On Jan 25, 2010, at 6:11 PM, J.C. Roberts wrote:

> On Mon, 25 Jan 2010 12:32:10 -0800 Ben Calvert <b...@flyingwalrus.net>
> wrote:
>
>>
>> On Jan 25, 2010, at 11:20 AM, J.C. Roberts wrote:
>>
>>> On Sun, 24 Jan 2010 23:34:08 -0500 nixlists <nixmli...@gmail.com>
>>> wrote:
>>>
>>>>>>
>>>
>>> There is no certainty.
>>> There is only belief.
>>
>> Tracing this discussion back to it's origins  earlier this month, I
>> see the problem as arising from a statement made by a Mathematician
>> (DJB) about the infallibility of his software when used with certain
>> filesystems.
>>
>> It is understandable for someone from a theoretical field (math) to
>> assume that there exists such a thing as certainty in real life...

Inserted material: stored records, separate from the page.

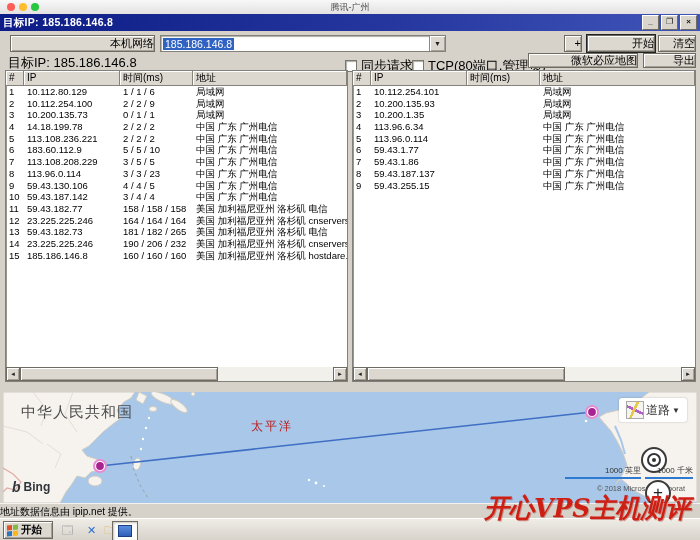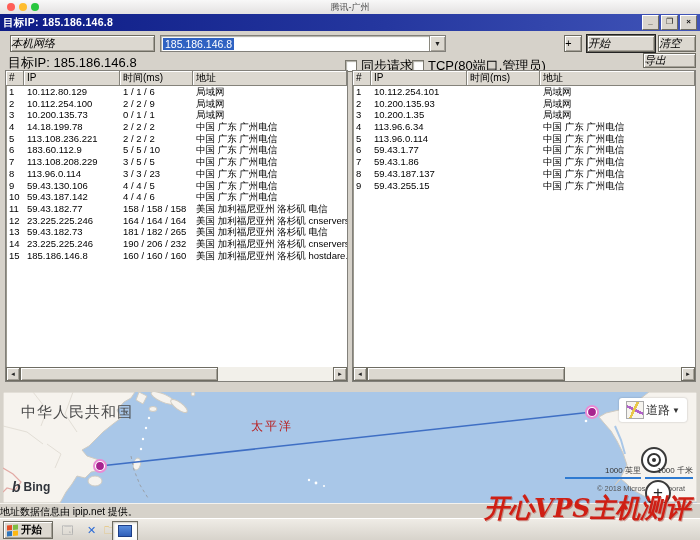--- a/index.html
+++ b/index.html
@@ -14,21 +14,21 @@
   .win-titlebar{position:absolute;top:14px;left:0;width:700px;height:17px;
                 background:linear-gradient(90deg,#0d1c86,#25379f 55%,#4054b8);
                 display:flex;align-items:center;padding:0 3px;box-sizing:border-box;}
   .win-title{color:#fff;font-weight:bold;font-size:10.5px;letter-spacing:.3px;}
   .win-btns{margin-left:auto;display:flex;gap:2px;}
   .win-btn{width:15px;height:13px;background:#d9d5cd;border:1px solid;border-color:#ffffff #6e6c62 #6e6c62 #ffffff;
            font-size:8px;line-height:11px;text-align:center;font-weight:bold;color:#111;}
   
   .btn{position:absolute;background:#dcd8d0;border:1px solid #6e6c62;
        box-shadow:inset 1px 1px 0 #ffffff,inset -1px -1px 0 #a5a198;
-       font-size:11px;text-align:left;color:#000;box-sizing:border-box;font-style:italic;}
+       font-size:11px;text-align:right;color:#000;box-sizing:border-box;}
   .btn.default{outline:1px solid #222;}
   .field{position:absolute;background:#fff;border:1px solid #82807a;
          box-shadow:inset 1px 1px 1px #b0aea6;display:flex;align-items:center;box-sizing:border-box;}
   .sel-text{background:#2f62c2;color:#fff;font-size:10.5px;padding:0 2px;margin-left:2px;}
   .combo-text{font-size:10.5px;padding-left:3px;}
   .combo-arrow{margin-left:auto;width:15px;align-self:stretch;background:#dcd8d0;
                border-left:1px solid #8a887e;box-shadow:inset 1px 1px 0 #fff,inset -1px -1px 0 #a5a198;
                display:flex;align-items:center;justify-content:center;font-size:7px;color:#222;}
   .chk{display:inline-block;width:10px;height:10px;background:#fff;border:1px solid #7a786e;
        box-shadow:inset 1px 1px 1px #b0aea6;vertical-align:-2px;margin-right:4px;}
@@ -145,20 +145,21 @@
 
   <div style="position:absolute;left:8px;top:54px;font-size:13px;">目标IP: 185.186.146.8</div>
 
   <div style="position:absolute;left:345px;top:56px;">
     <span class="chk"></span><span class="chk-label">同步请求</span>
   </div>
   <div style="position:absolute;left:412px;top:56px;">
     <span class="chk"></span><span class="chk-label">TCP(80端口,管理员)</span>
   </div>
 
+  <div class="btn" style="left:528px;top:53px;width:110px;height:15px;line-height:13px;">微软必应地图</div>
   <div class="btn" style="left:643px;top:53px;width:53px;height:15px;line-height:13px;">导出</div>
 
   <div class="panel" style="left:5px;width:343px;">
     <div class="thead">
       <div class="th c0">#</div>
       <div class="th c1">IP</div>
       <div class="th c2">时间(ms)</div>
       <div class="th c3">地址</div>
     </div>
     <div class="tbody">
@@ -212,21 +213,21 @@
         </div>
         <div class="trow">
           <div class="tcell c0">9</div>
           <div class="tcell c1">59.43.130.106</div>
           <div class="tcell c2">4 / 4 / 5</div>
           <div class="tcell c3">中国 广东 广州电信</div>
         </div>
         <div class="trow">
           <div class="tcell c0">10</div>
           <div class="tcell c1">59.43.187.142</div>
-          <div class="tcell c2">4 / 4 / 6</div>
+          <div class="tcell c2">3 / 4 / 4</div>
           <div class="tcell c3">中国 广东 广州电信</div>
         </div>
         <div class="trow">
           <div class="tcell c0">11</div>
           <div class="tcell c1">59.43.182.77</div>
           <div class="tcell c2">158 / 158 / 158</div>
           <div class="tcell c3">美国 加利福尼亚州 洛杉矶 电信</div>
         </div>
         <div class="trow">
           <div class="tcell c0">12</div>

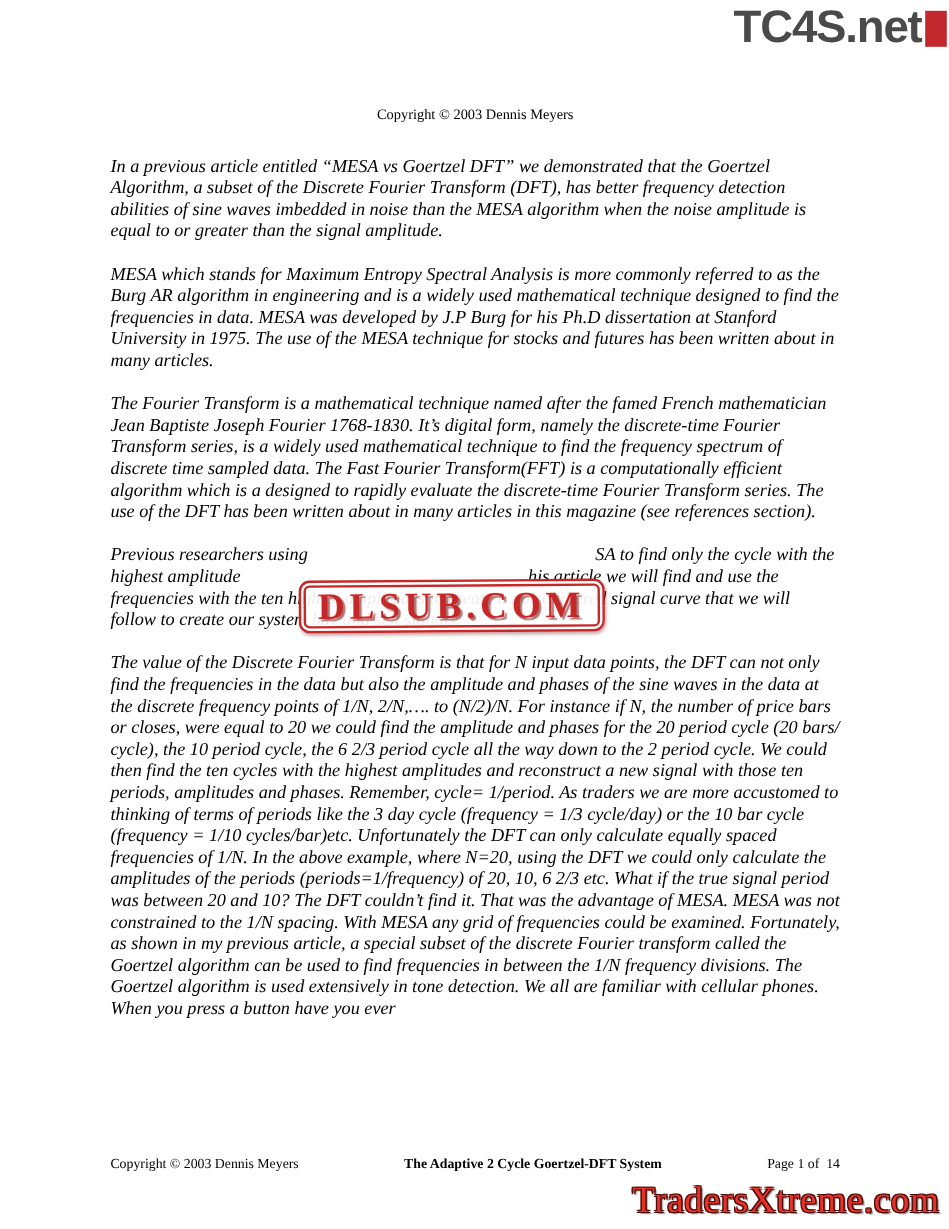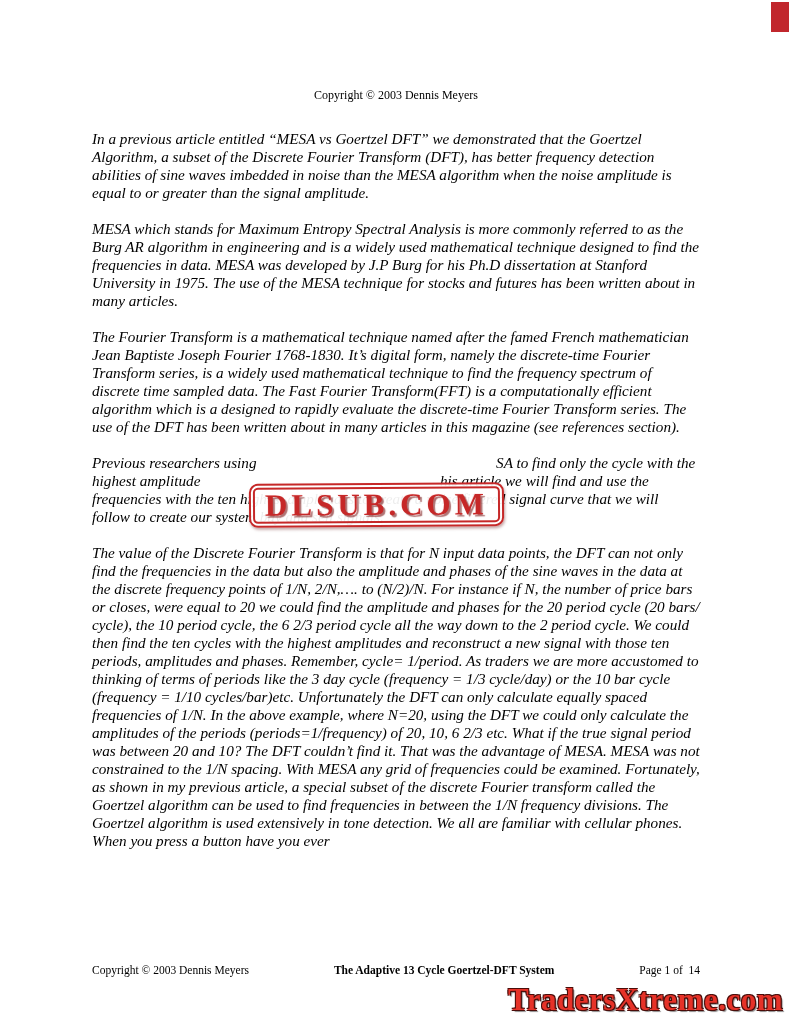--- a/index.html
+++ b/index.html
@@ -120,39 +120,40 @@
   }
   .footer-center { font-weight: bold; }
   .footer-right { white-space: pre; }
 
   
   .tradersxtreme {
     position: absolute;
     right: 8px;
     bottom: 6px;
     font-family: "Liberation Serif", serif;
-    font-weight: bold;
+    font-weight: normal;
     font-size: 31px;
     letter-spacing: 0.5px;
     color: var(--bottom-logo-red, #e63228);
     text-shadow:
       -1px -1px 0 #4a0d0a,
        1px -1px 0 #4a0d0a,
       -1px  1px 0 #4a0d0a,
        1px  1px 0 #4a0d0a,
        2px  2px 1px rgba(0, 0, 0, 0.45);
     white-space: nowrap;
   }
 </style>
 </head>
 <body>
 
 <div class="page">
 
   <div class="tc4s">
+    <span>TC4S.net</span>
     <span class="tc4s-block"></span>
   </div>
 
   <div class="content">
     <div class="subtitle">Copyright © 2003 Dennis Meyers</div>
 
     <p>In a previous article entitled “MESA vs Goertzel DFT” we demonstrated that the Goertzel Algorithm, a subset of the Discrete Fourier Transform (DFT), has better frequency detection abilities of sine waves imbedded in noise than the MESA algorithm when the noise amplitude is equal to or greater than the signal amplitude.</p>
     <p>MESA which stands for Maximum Entropy Spectral Analysis is more commonly referred to as the Burg AR algorithm in engineering and is a widely used mathematical technique designed to find the frequencies in data. MESA was developed by J.P Burg for his Ph.D dissertation at Stanford University in 1975. The use of the MESA technique for stocks and futures has been written about in many articles.</p>
     <p>The Fourier Transform is a mathematical technique named after the famed French mathematician Jean Baptiste Joseph Fourier 1768-1830. It’s digital form, namely the discrete-time Fourier Transform series, is a widely used mathematical technique to find the frequency spectrum of discrete time sampled data. The Fast Fourier Transform(FFT) is a computationally efficient algorithm which is a designed to rapidly evaluate the discrete-time Fourier Transform series. The use of the DFT has been written about in many articles in this magazine (see references section).</p>
 
@@ -168,19 +169,19 @@
   </div>
 
   <div class="stamp">
     <div class="stamp-inner">
       <span class="stamp-text">DLSUB.COM</span>
     </div>
   </div>
 
   <div class="footer">
     <span class="footer-left">Copyright © 2003 Dennis Meyers</span>
-    <span class="footer-center">The Adaptive 13 Cycle Goertzel-DFT System</span>
+    <span class="footer-center">The Adaptive 2 Cycle Goertzel-DFT System</span>
     <span class="footer-right">Page 1 of  14</span>
   </div>
 
   <div class="tradersxtreme">TradersXtreme.com</div>
 
 </div>
 
 </body></html>

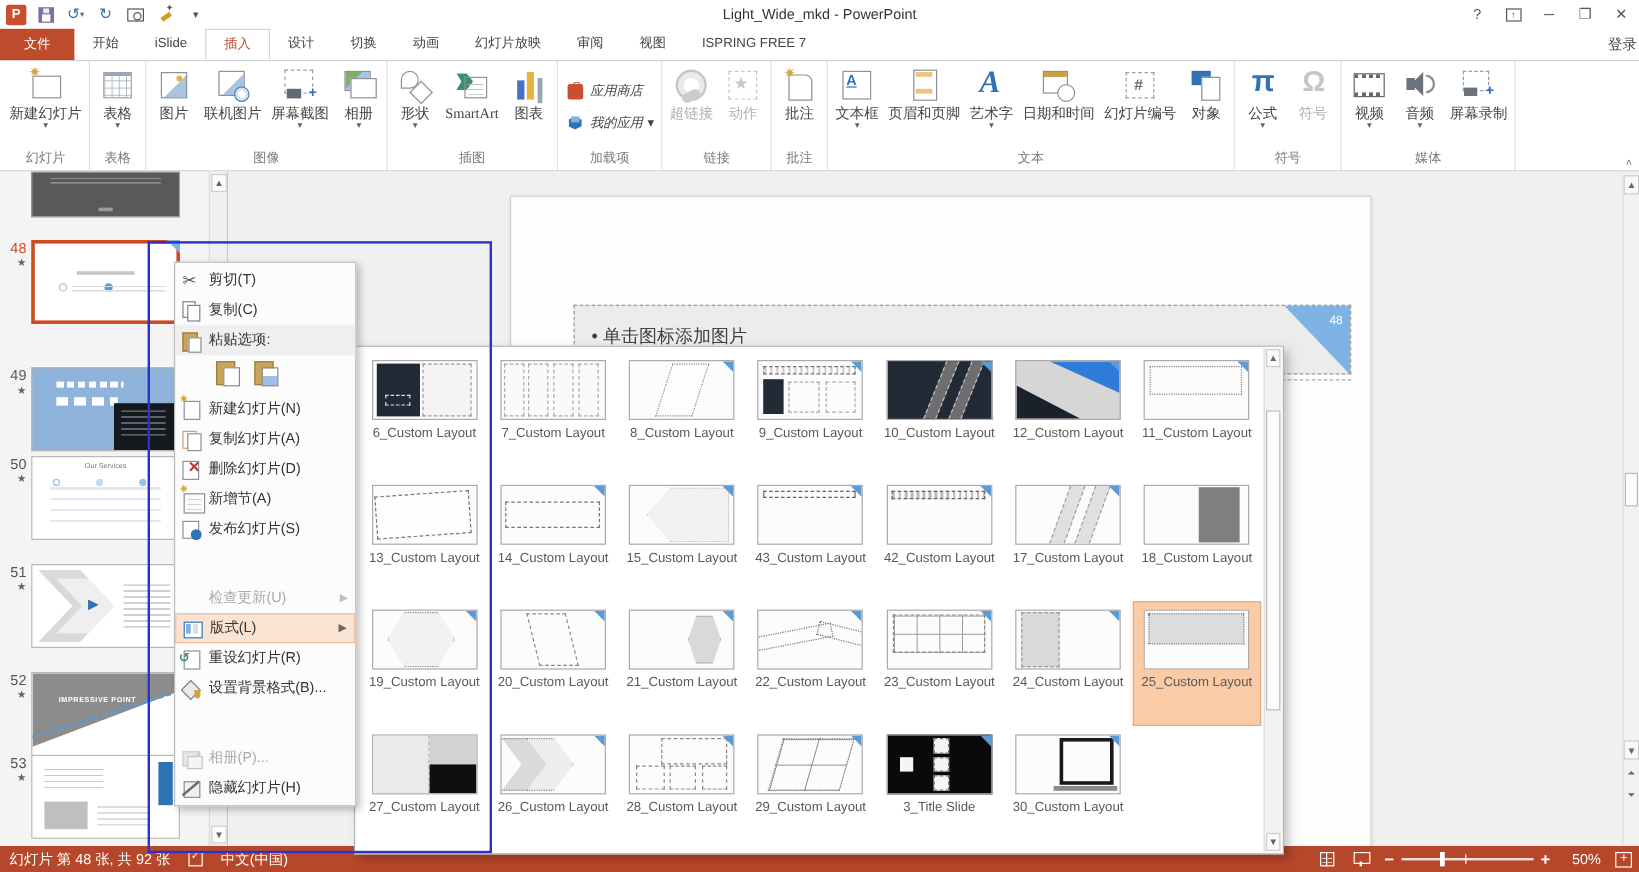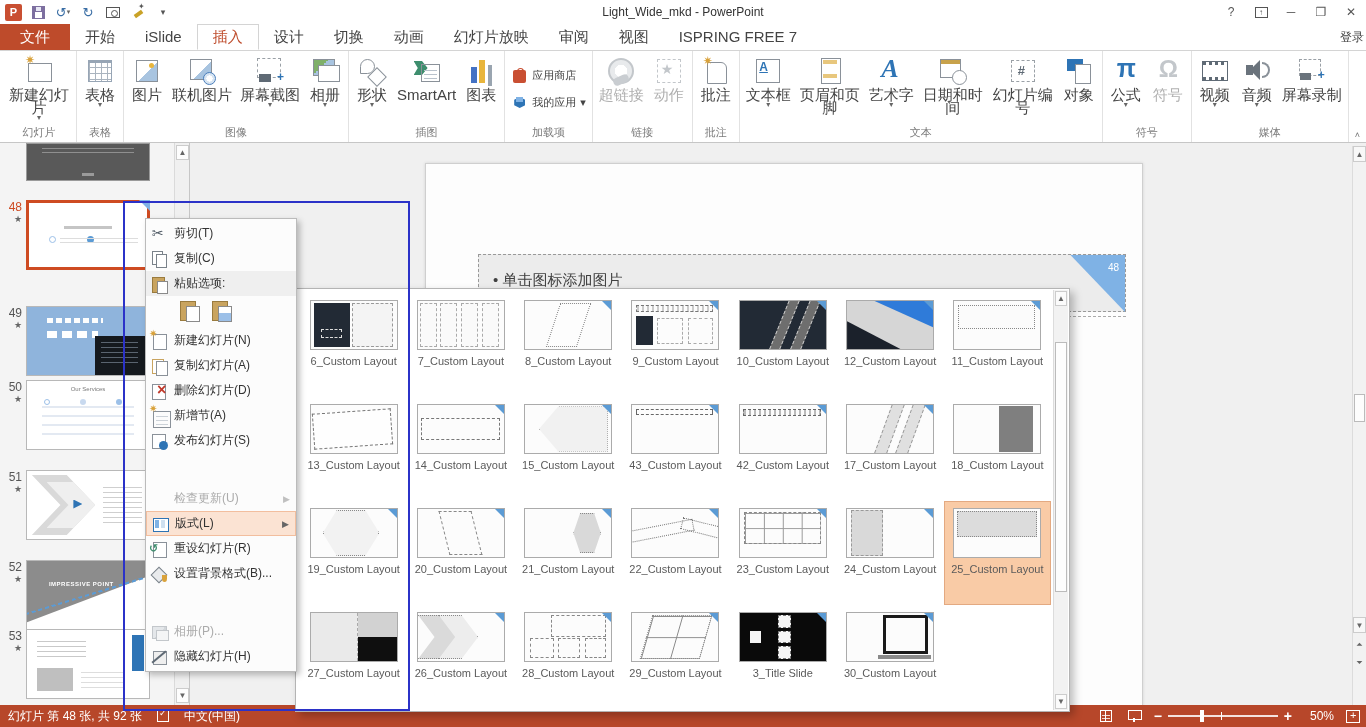--- a/index.html
+++ b/index.html
@@ -20,36 +20,36 @@
   .brushico::before { content:""; position:absolute; left:2px; top:6px; width:9px; height:4px; background:#C9A227; transform:rotate(-35deg); }
   .brushico::after { content:"✦"; position:absolute; left:6px; top:-4px; font-size:8px; color:#555; }
   .qmore { font-size:9px; color:#555; }
   .title-text { position:absolute; left:0; right:0; text-align:center; font-size:12px; color:#333; pointer-events:none; }
   .winctl { margin-left:auto; display:flex; }
   .winbtn { width:30px; height:22px; display:flex; align-items:center; justify-content:center; color:#555; font-size:12px; }
   .ribopt { width:13px; height:11px; border:1px solid #555; position:relative; font-size:8px; text-align:center; line-height:9px; }
 
   
   .tabrow { height:26px; display:flex; align-items:flex-end; background:#fff; position:relative; }
-  .tab { padding:0 15px; height:25px; line-height:25px; font-size:15px; color:#444; }
+  .tab { padding:0 15px; height:25px; line-height:25px; font-size:11px; color:#444; }
   .tab.file { background:#BE4B2B; color:#fff; padding:0 20px; height:26px; line-height:26px; }
   .tab.active { background:#fff; color:#BE4B2B; border:1px solid #D4D4D4; border-bottom:1px solid #fff; height:26px; line-height:24px; }
   .signin { position:absolute; right:2px; bottom:4px; font-size:12px; color:#444; }
 
   
   .ribbon { height:93px; background:#fff; border-top:1px solid #D4D4D4; border-bottom:1px solid #C6C6C6; display:flex; align-items:stretch; padding:0 2px; position:relative; }
   .rgroup { display:flex; flex-direction:column; border-right:1px solid #E2E2E2; padding:2px 2px 0 2px; }
   .rbtns { flex:1; display:flex; align-items:flex-start; }
   .rbtns.stack { flex-direction:column; justify-content:center; gap:6px; }
   .glabel { height:17px; text-align:center; font-size:11px; color:#7A7A7A; line-height:15px; }
   .rbtn { display:flex; flex-direction:column; align-items:center; padding:3px 4px 0 4px; min-width:42px; cursor:default; }
-  .rbtn .rlabel { font-size:15px; color:#444; text-align:center; line-height:13px; max-width:62px; }
+  .rbtn .rlabel { font-size:12px; color:#444; text-align:center; line-height:13px; max-width:62px;font-family:Liberation Serif, serif; }
   .rbtn.disabled .rlabel { color:#B0B0B0; }
   .rbtn .arrow { font-size:8px; color:#666; line-height:8px; }
-  .sbtn { display:flex; align-items:center; gap:4px; font-size:11px; color:#444; padding:2px 4px; }
+  .sbtn { display:flex; align-items:center; gap:4px; font-size:11px; color:#444; padding:2px 4px;font-style:italic; }
   .ric { width:30px; height:30px; position:relative; margin-bottom:2px; }
   .sic { width:17px; height:17px; position:relative; }
   .i-new-slide::before { content:""; position:absolute; left:4px; top:7px; width:22px; height:17px; border:1px solid #8A9199; background:#fff; }
   .i-new-slide::after { content:"✷"; position:absolute; left:1px; top:-3px; color:#D9A23B; font-size:12px; }
   .i-table::before { content:""; position:absolute; inset:4px 3px; background:linear-gradient(#97A5B5 2px,transparent 2px), linear-gradient(#AAB4BF 1px,transparent 1px), linear-gradient(90deg,#AAB4BF 1px,transparent 1px); background-size:100% 100%,100% 6px,6px 100%; border:1px solid #97A5B5; }
   .i-picture::before { content:""; position:absolute; inset:4px; border:1px solid #8A9199; background:linear-gradient(135deg,transparent 55%,#A8C4E0 55%); }
   .i-picture::after { content:""; position:absolute; right:8px; top:7px; width:5px; height:5px; border-radius:50%; background:#E8B53C; }
   .i-online-picture::before { content:""; position:absolute; inset:3px 5px 6px 3px; border:1px solid #8A9199; background:linear-gradient(135deg,transparent 55%,#A8C4E0 55%); }
   .i-online-picture::after { content:""; position:absolute; right:1px; bottom:1px; width:11px; height:11px; border-radius:50%; border:1px solid #4A7EBB; background:radial-gradient(circle,#fff 40%,#D6E4F2 41%); }
   .i-screenshot::before { content:""; position:absolute; inset:2px 4px 8px 2px; border:1px dashed #9AA0A6; }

>> but unacceptable in a software engineer. This kind of magical/deluded
>> thinking is what makes his software undesirable.
>>
>> the unnamed individual (with such great faith in his mail system that
>> he uses gmail to correspond with us) is actually performing the
>> valuable function of helping me compose interview questions to weed
>> out undesirable job applicants, so let's try to keep this thread
>> going as long as possible.
>>
>
> DJB does great work and thinks about his code. Like every great
> programmer, DJB wants his code to be as "correct" as possible within the
> very well known bounding limitations (hardware, compilers, operating
> systems, file system code, and so forth). Though he knows the
> limitations better than most, his writings intend to *CONVINCE* you of
> the correctness of *his* code and methods (within said bounds), so he
> doesn't elaborate on the supposedly "known" limitations and he
> expects you to already understand them.


You make an interesting point.  Why would it be necessary/useful to use
rhetoric to convince people about the quality of one's code?